I can be reported for anything and everything to some board that frankly isn't really even competent, but is concerned about anything and everything I might ever do...and the 'appearances of things.' They do background checks, and employment checks and reference checks ... to the point where it is absurd. I would like the freedom to have an imperfect life without having to answer to some arbitray state authority about some stranger's misperception of my life. It's not that I want to lie on my resume or applications - but please don't ask too many intrusive questions and then accuse me of being a liar for not telling every detail. No polygraphs please!

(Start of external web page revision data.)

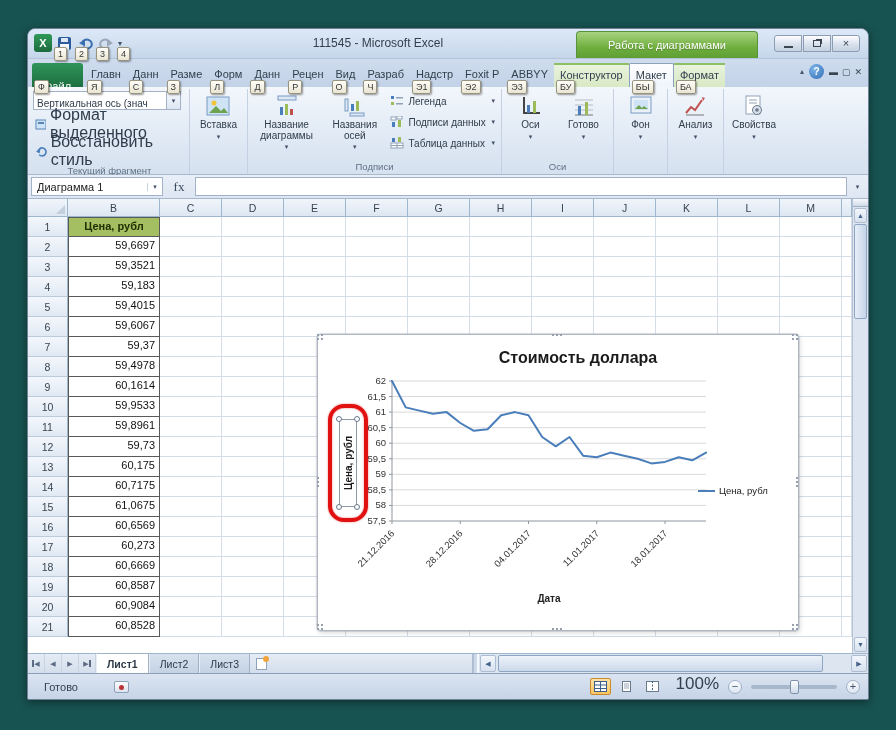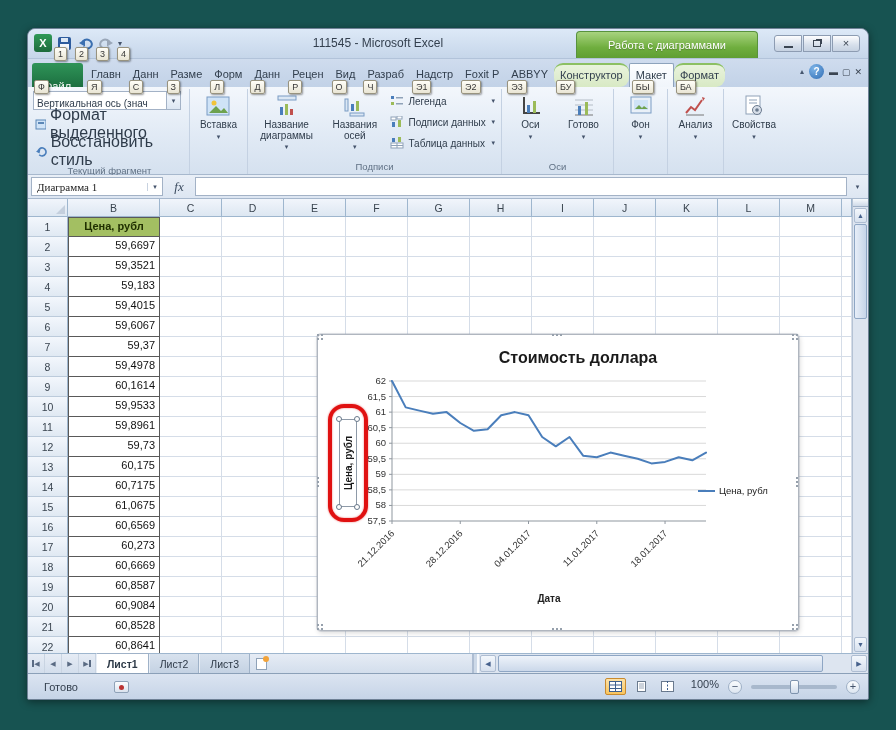--- a/index.html
+++ b/index.html
@@ -48,7 +48,7 @@
          color:#33404f; white-space:nowrap; }
   .tab.file { background:linear-gradient(#2f9458,#1c6f40); color:#fff; border-radius:3px 3px 0 0;
               padding:12px 12px; margin-right:2px; }
-  .tab.ctx { background:linear-gradient(#e9f3dd,#d8e9c4); border-top:2px solid #8cc063; line-height:21px;border-radius:9px; }
+  .tab.ctx { background:linear-gradient(#e9f3dd,#d8e9c4); border-top:2px solid #8cc063; line-height:21px; }
   .tab.active { background:linear-gradient(#fdfeff,#f0f5fb); border:1px solid #8da3bc; border-bottom:none;
                 border-radius:2px 2px 0 0; line-height:22px; z-index:5; }
   .tabrow-right { position:absolute; right:6px; top:5px; display:flex; align-items:center; gap:5px; }

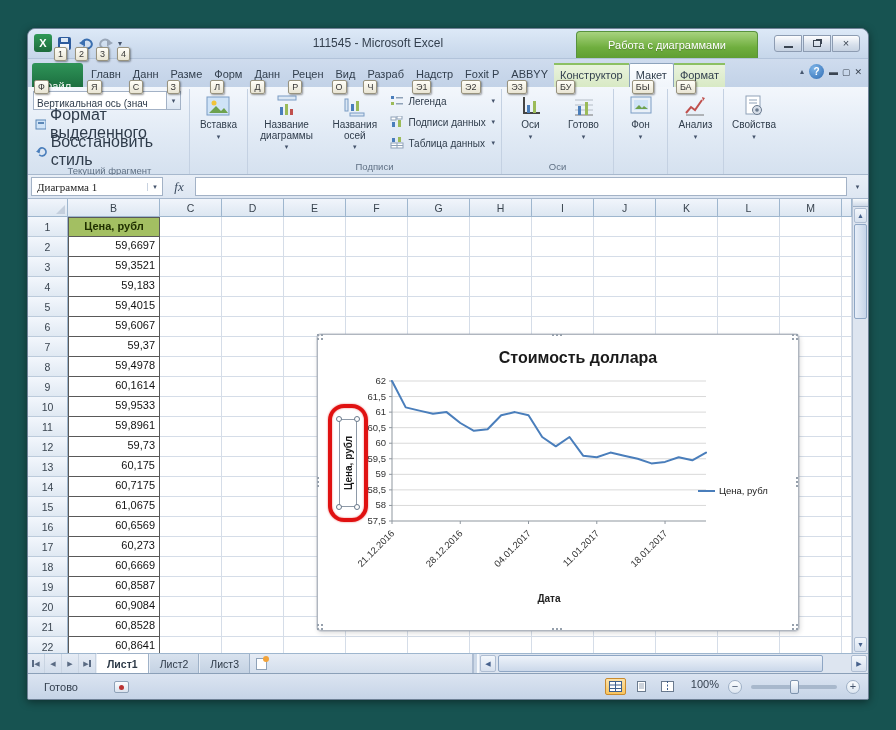--- a/index.html
+++ b/index.html
@@ -88,7 +88,7 @@
   
   .fbar { height:24px; flex:0 0 24px; background:linear-gradient(#e9eff7,#dde6f2);
           border-bottom:1px solid #a7b8cd; display:flex; align-items:center; padding:2px 3px; gap:3px; }
-  .namebox { width:132px; height:19px; background:#fff; border:1px solid #a3b2c6; display:flex; align-items:center;font-family:Liberation Serif, serif; }
+  .namebox { width:132px; height:19px; background:#fff; border:1px solid #a3b2c6; display:flex; align-items:center; }
   .namebox .nv { flex:1; font-size:11px; color:#222; padding:0 5px; }
   .namebox .na { width:15px; font-size:7px; color:#44536b; text-align:center; border-left:1px solid #c8d2e0; }
   .fx { width:26px; text-align:center; font-family:"Liberation Serif",serif; font-style:italic;

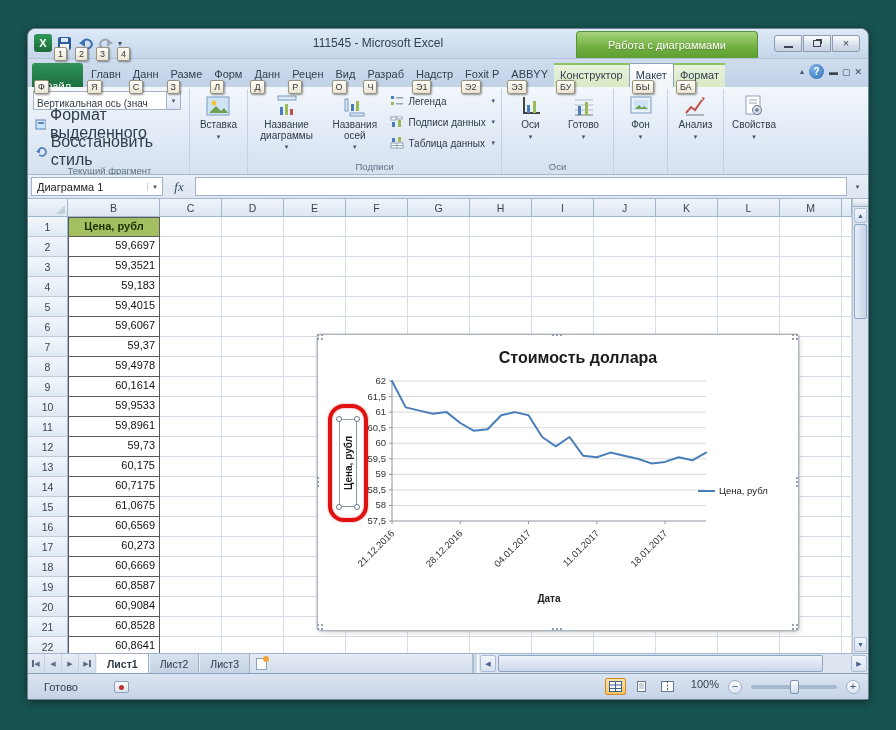--- a/index.html
+++ b/index.html
@@ -91,7 +91,7 @@
   .namebox { width:132px; height:19px; background:#fff; border:1px solid #a3b2c6; display:flex; align-items:center; }
   .namebox .nv { flex:1; font-size:11px; color:#222; padding:0 5px; }
   .namebox .na { width:15px; font-size:7px; color:#44536b; text-align:center; border-left:1px solid #c8d2e0; }
-  .fx { width:26px; text-align:center; font-family:"Liberation Serif",serif; font-style:italic;
+  .fx { width:26px; text-align:center; font-family:"Liberation Serif",serif; 
         font-size:13px; color:#3c4c60; }
   .ffield { flex:1; height:19px; background:#fff; border:1px solid #a3b2c6; }
   .fexp { width:15px; font-size:7px; color:#44536b; text-align:center; }

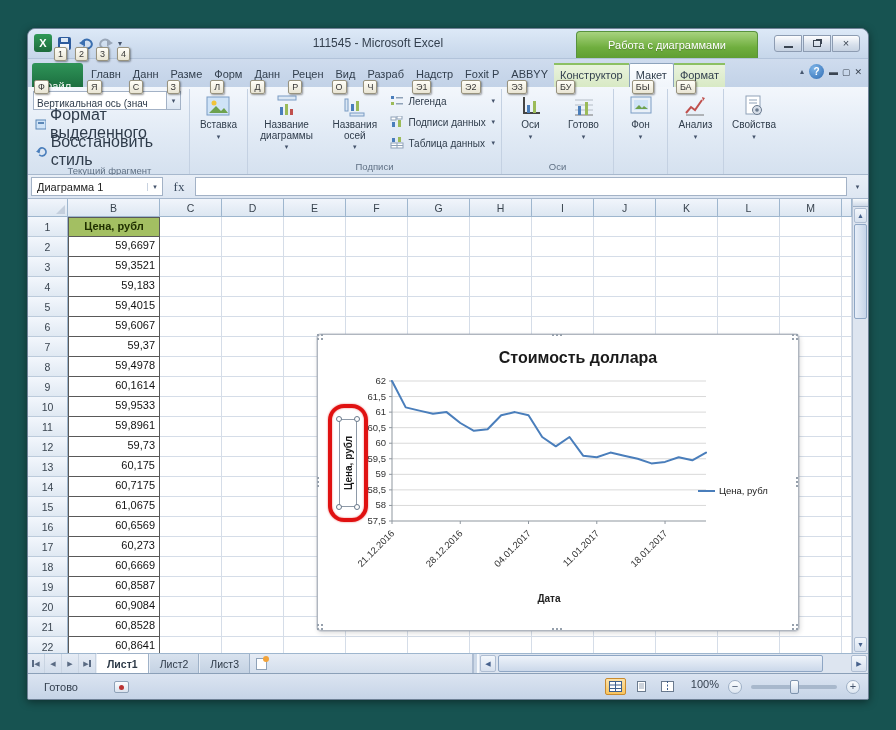--- a/index.html
+++ b/index.html
@@ -832,22 +832,6 @@
             <div class="grow">
               <div class="rowno">21</div>
               <div class="cell b">60,8528</div>
-              <div class="cell"></div>
-              <div class="cell"></div>
-              <div class="cell"></div>
-              <div class="cell"></div>
-              <div class="cell"></div>
-              <div class="cell"></div>
-              <div class="cell"></div>
-              <div class="cell"></div>
-              <div class="cell"></div>
-              <div class="cell"></div>
-              <div class="cell"></div>
-              <div class="cell fill"></div>
-            </div>
-            <div class="grow">
-              <div class="rowno">22</div>
-              <div class="cell b">60,8641</div>
               <div class="cell"></div>
               <div class="cell"></div>
               <div class="cell"></div>

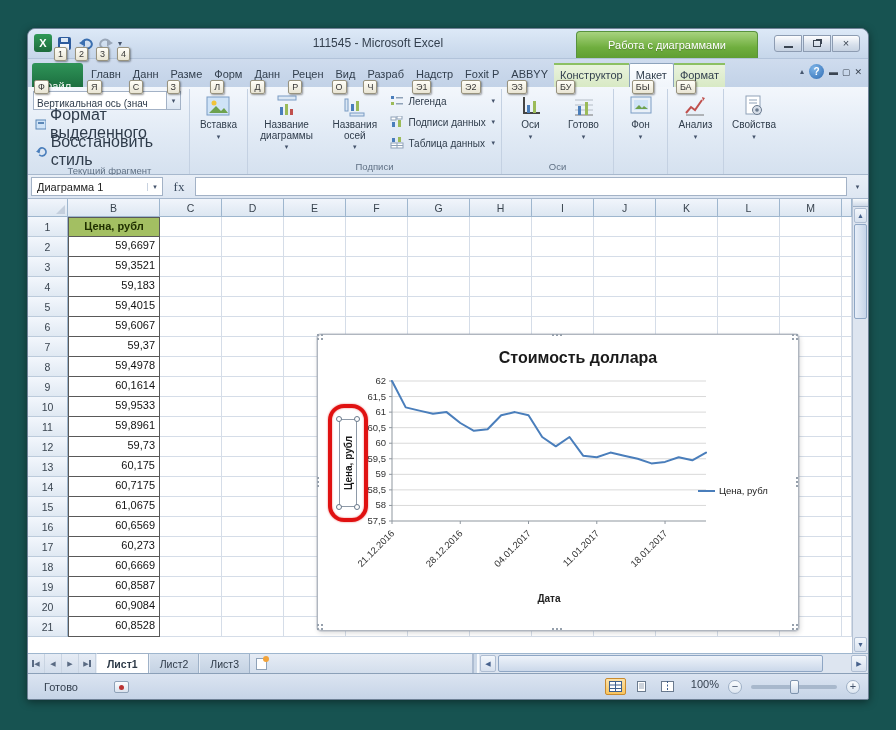--- a/index.html
+++ b/index.html
@@ -199,7 +199,7 @@
   .viewbtn { width:21px; height:17px; display:flex; align-items:center; justify-content:center;
              border:1px solid transparent; border-radius:2px; }
   .viewbtn.active { background:linear-gradient(#fde2a7,#f8c55f); border-color:#c98a2e; }
-  .zoomtxt { font-size:11px; color:#333f4e; margin:0 4px 5px 8px; }
+  .zoomtxt { font-size:17px; color:#333f4e; margin:0 4px 5px 8px; }
   .zbtn { width:14px; height:14px; display:flex; align-items:center; justify-content:center;
           font-size:11px; color:#44536b; border:1px solid #9fb0c6; border-radius:50%;
           background:linear-gradient(#fafcfe,#dde6f1); line-height:1; }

4)When I turn on the TV, there's all these 'Reality Shows' and shows about Police and Arrests... At a certain point, I'm sorta wondering if it's healthy for folks to be watching people arrested - as if it's entertainment. People laugh about the 'highway chase' or the DUI...but in reality these things aren't funny, and the shows seem to desensitize and dehumanize people. I don't like it. The poor fellow getting tazered isn't funny. The car flying through someone's living room isn't a stunt. I also don't like watching shows about people competing to date someone, win a job or survive some outrageous human conflict-situation. It's as if these shows are in the realm of 'social engineering' and what used to go on at the Roman Colloseum.


5)The agency where I work is constantly audited and inspected by the state to make sure every 'i' is dotted and every 't' is crossed, to the point that 90% of our work is now devoted to dotting and crossing 'i's' and 't's'... Again I wonder who is inspecting the inspectors? We work under the constant threat of being accused of fraud - not because our house is not in order - but because in 1000's of 30 page detailed reports with 100 redundant checkmarks...somebody might have left off an initial or put a single page out of order...and the state will treat us like criminals for it.


6) Metal Detectors everywhere. I like having a nice little pocketknife. I don't like having to worry about it when I enter a building...


7)POLITICAL CORRECTNESS AND DOUBLE STANDARDS.
OUTRAGEOUS DOUBLE STANDARDS.


8) I would like to own an unregistered firearm and be able to carry it concealed. I have no evil agenda or intent. I think Thomas Jefferson and Benjamin Franklin would completely understand.


9)The media/News - well, there's a lot of it, but not much depth and very little educational information. I think that Russert fellow seemed okay, but why is it there's 24hrs of round the clock daily news about his life and death? Was he a member of our family? Was he our Patriarch? NOT FAIR AND GROSSLY IMBALANCED.


10) Put all this crap together ie. totalitarian superficial news. regimented work environments, strict licensure/regulatory cultures with an entertainment industry that deliberatly desensitizes and dehumanizes everyone...and it just doesn't add up to anything that makes one want to honestly smile into the eye of a surveillance camera. Coupled with 2 undeclared nation-building oil wars and flags everywhere - I get the feeling that I'd rather hand off something much better and different to the next generation... I'm told over and over again how free we are...but sometimes I wonder why it's repeated over and over again like a mantra, especially when it's something questioned.


11) The world did not collapse as a result of my parents and grandparents and great-grandparents...never having to submit to random drug tests. Somehow things worked out! I don't abuse drugs; I would just like a less monitored lifestyle. Call me old-fashioned.